[Start of section]

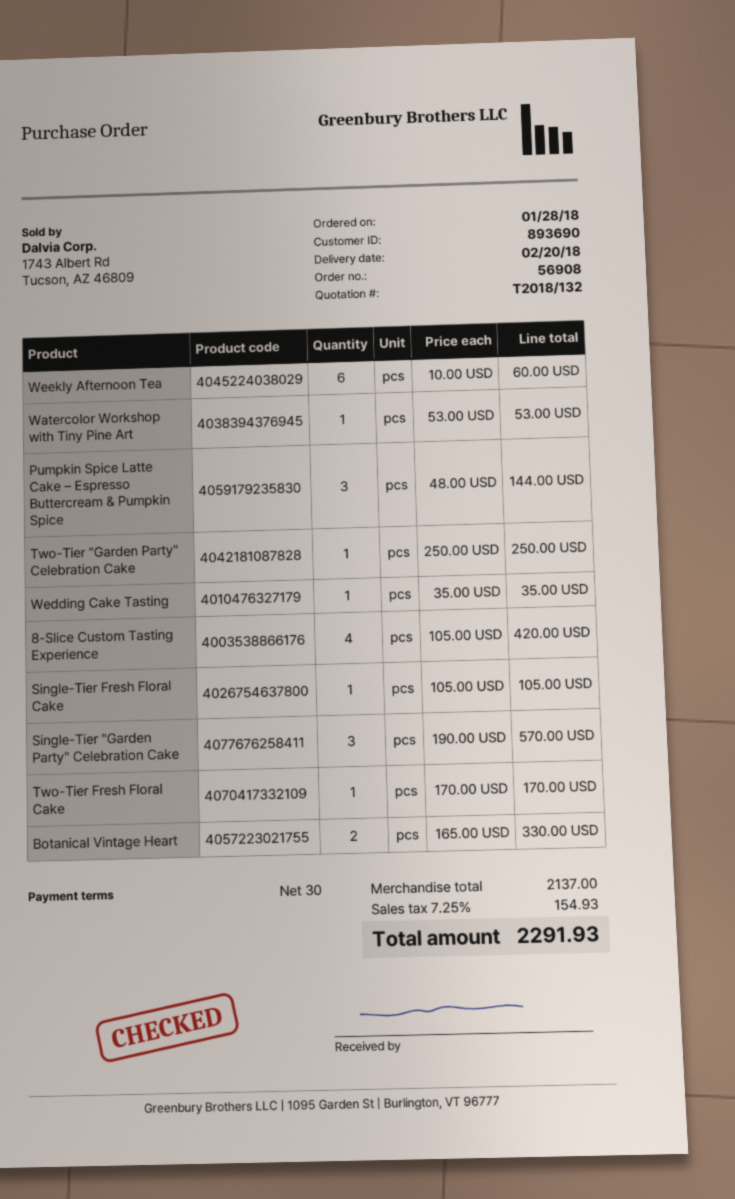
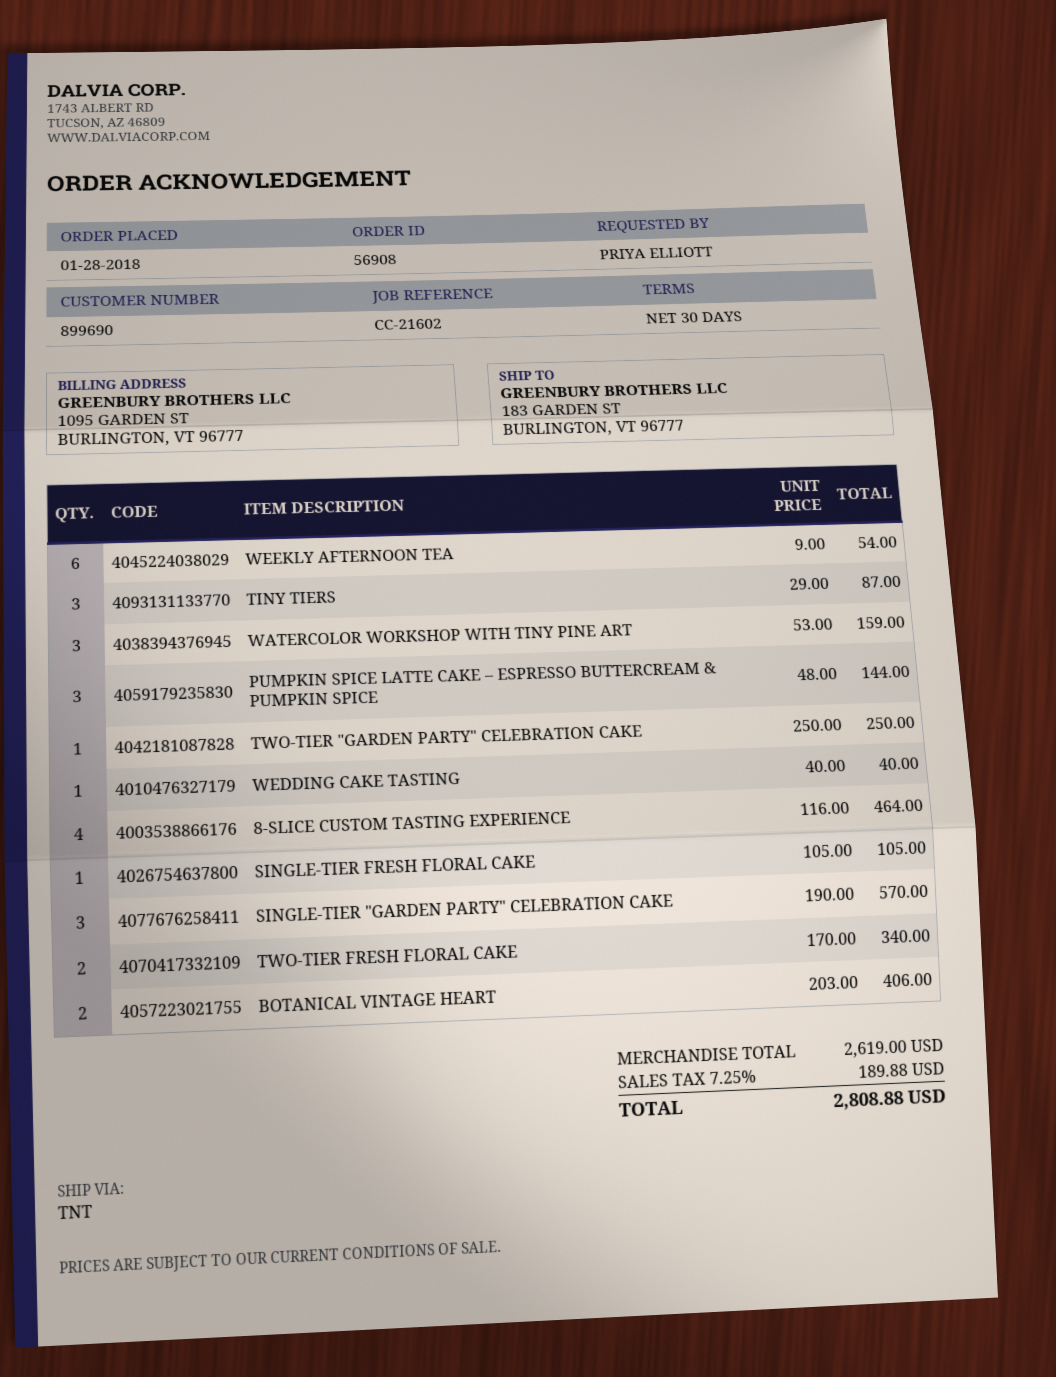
customer number: 893690 -> 899690
Weekly Afternoon Tea: 6 x 10.00 = 60.00 -> 6 x 9.00 = 54.00
Watercolor Workshop with Tiny Pine Art: 1 x 53.00 = 53.00 -> 3 x 53.00 = 159.00
Wedding Cake Tasting: 1 x 35.00 = 35.00 -> 1 x 40.00 = 40.00
8-Slice Custom Tasting Experience: 4 x 105.00 = 420.00 -> 4 x 116.00 = 464.00
Two-Tier Fresh Floral Cake: 1 x 170.00 = 170.00 -> 2 x 170.00 = 340.00
Botanical Vintage Heart: 2 x 165.00 = 330.00 -> 2 x 203.00 = 406.00
TINY TIERS: none -> 3 x 29.00 = 87.00
subtotal: 2137.00 -> 2619.00
tax: 7.25% = 154.93 -> 7.25% = 189.88
total: 2291.93 -> 2808.88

[End of section]

◆ Exercise
When you reach the line containing "subtotal: 2137.00 -> 2619.00" in the data above, retype it and each line after it through the final one, exactly as written.

◆ Answer section
subtotal: 2137.00 -> 2619.00
tax: 7.25% = 154.93 -> 7.25% = 189.88
total: 2291.93 -> 2808.88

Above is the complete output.